Anna Webb - Idaho Statesman

January 10, 2011 01:59 PM

Bobbi Bullock, a nurse practitioner, was part of the Saint Alphonsus cholera team along with Brown and Gambrell, as well as colleague Patricia Brahe of Saint Alphonsus Physician Services.

Her memories of Haiti are a series of surreal images that include talking to a patient one minute, leaving to go to the bathroom and returning to find the patient dead the next. Bullock worked among medical crews from Germany and Italy, using her knowledge of French to help translate over the beds of patients.

She remembers teaching orphans — identified only by names scrawled on adhesive tape pressed to their shirts — how to hold the stuffed animals she’d brought from the U.S.

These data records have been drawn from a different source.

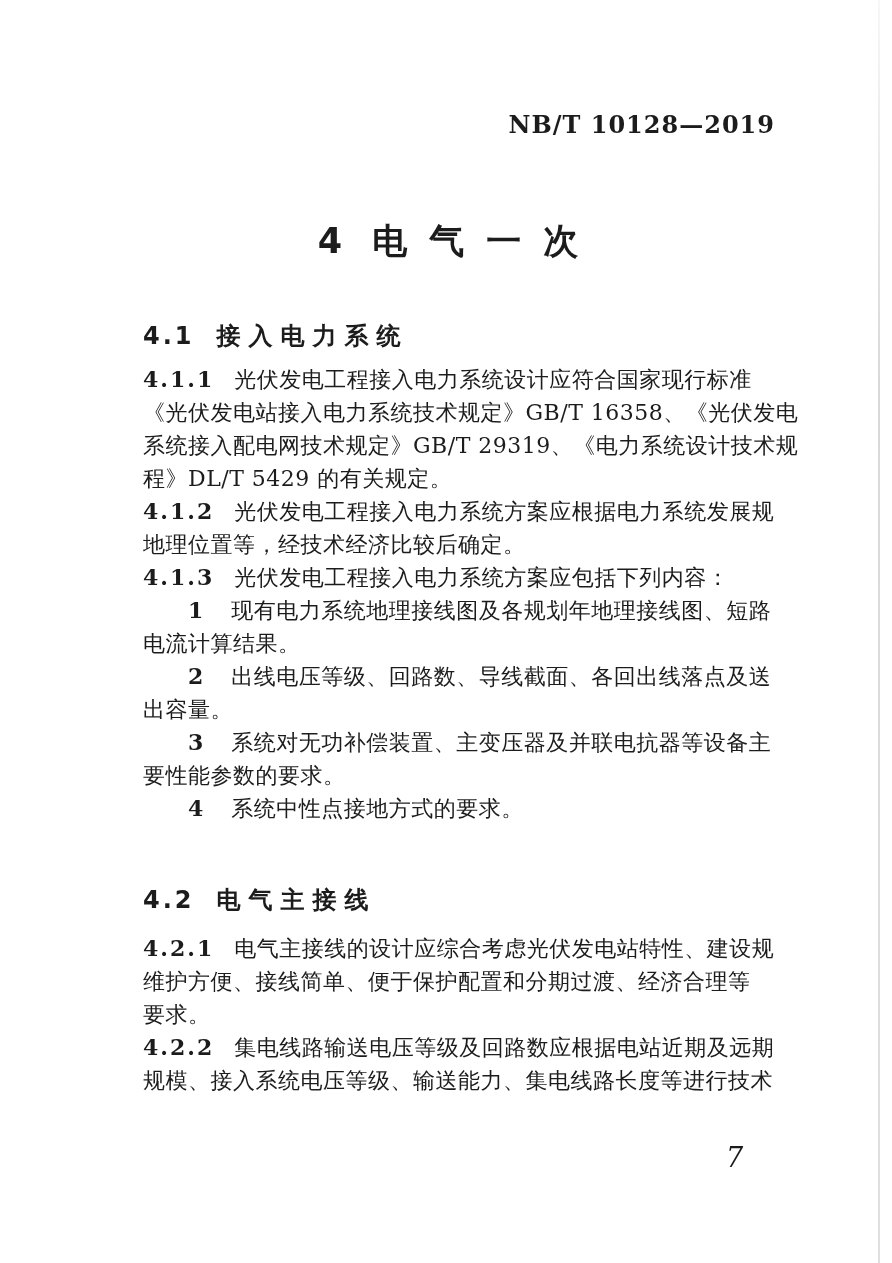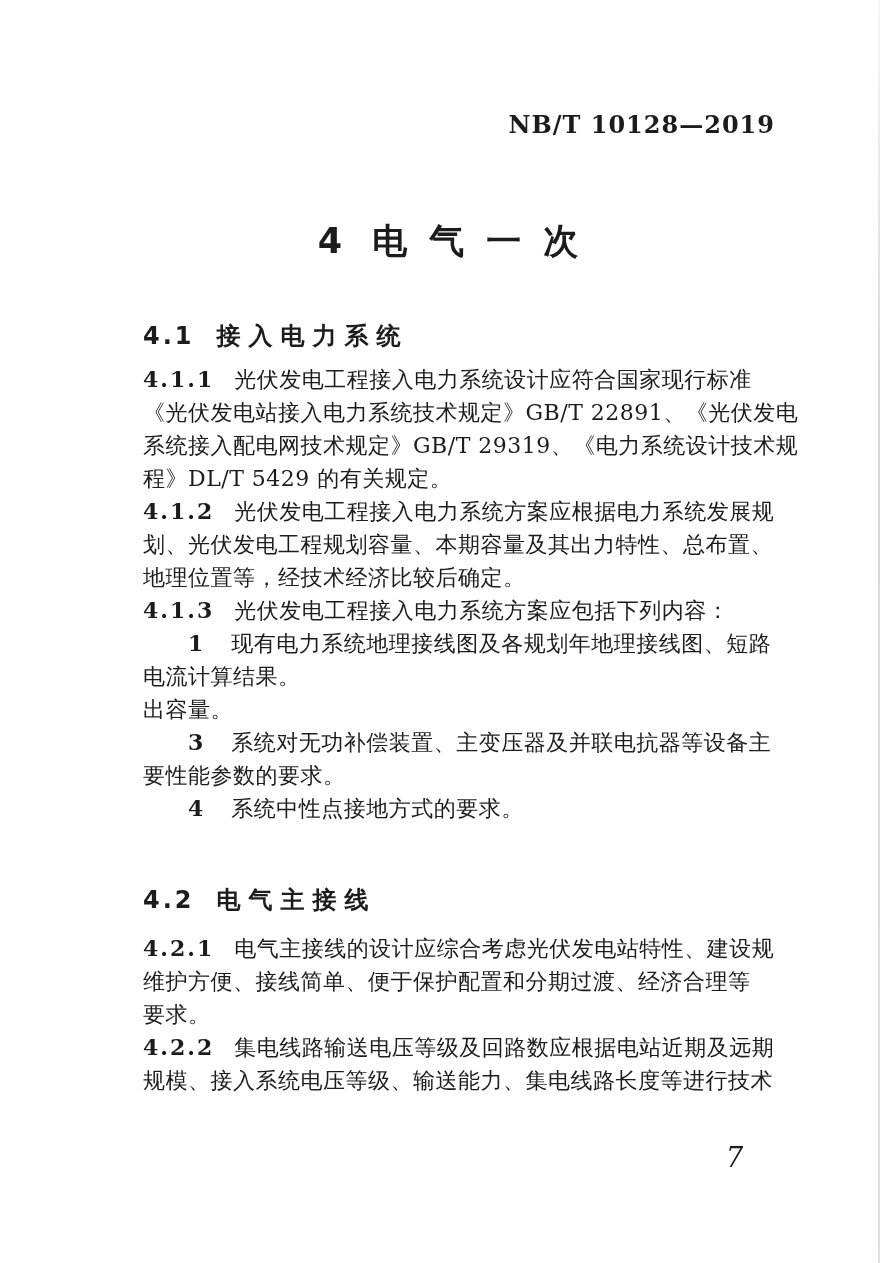"《光伏发电站接入电力系统技术规定》GB/T 22891、《光伏发电" span { text: 22891 -> 16358 }
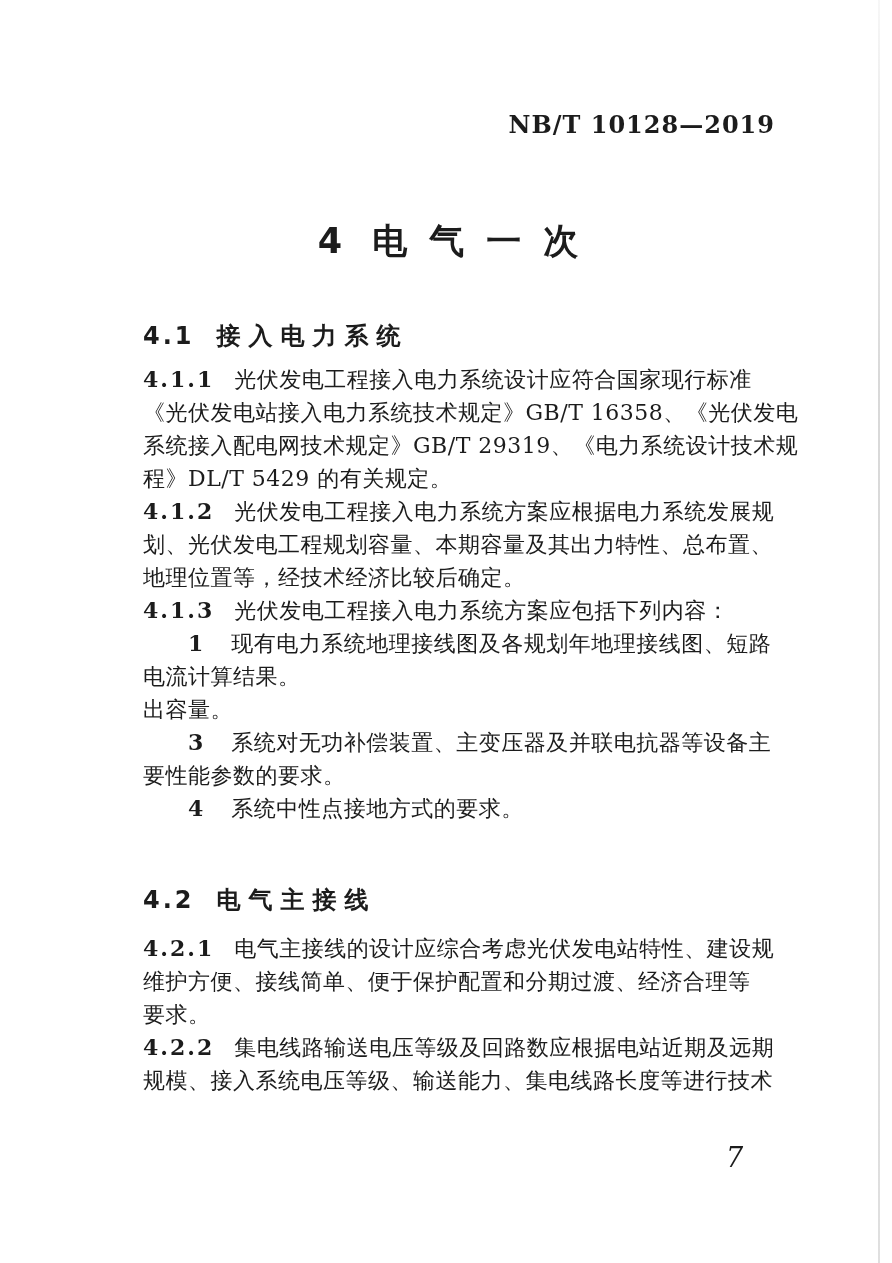"划、光伏发电工程规划容量、本期容量及其出力特性、总布置、" div.line { html: <div><span>划、光伏发电工程规划容量、本期容量及其出力特性、总布置、</span></div> -> none }
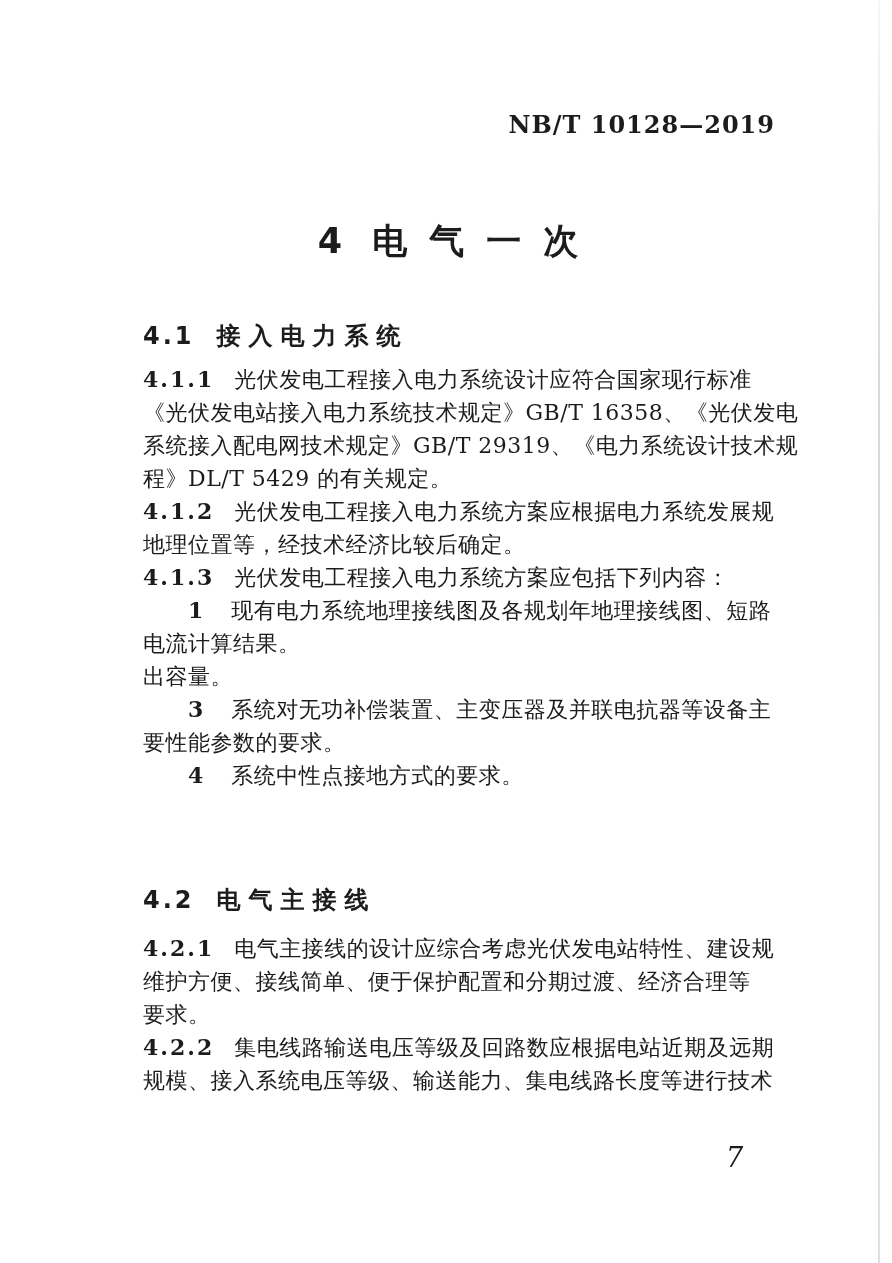"2 出线电压等级、回路数、导线截面、各回出线落点及送" div.line { html: none -> <div><b>2</b><span>出线电压等级、回路数、导线截面、各回出线落点及送</span></div> }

The visuals of Haiti were surreal, too.

Bullock and the others shared their lodging with rats that resembled small kangaroos. Christmas lights were the only lights available in some cases to light the medical tents. An elegant Italian stove was missing the pots and pans that might have made it useful.

The Haiti trip included black humor. Bullock sent a text message to her boyfriend: “Only four dead today, I think I have scabies.” “Who is this?” came the response from the person who received it by mistake.

Haiti was a study in extremes. Bullock remembers a woman, holding a baby, begging for money. Under strict instruction to not give money for danger of being trampled, Bullock gave the woman her bottle of water. The woman looked Bullock in the eye, and emptied the water on the ground.

“It was like she was saying, ‘How dare you think this would help me,’ ” said Bullock.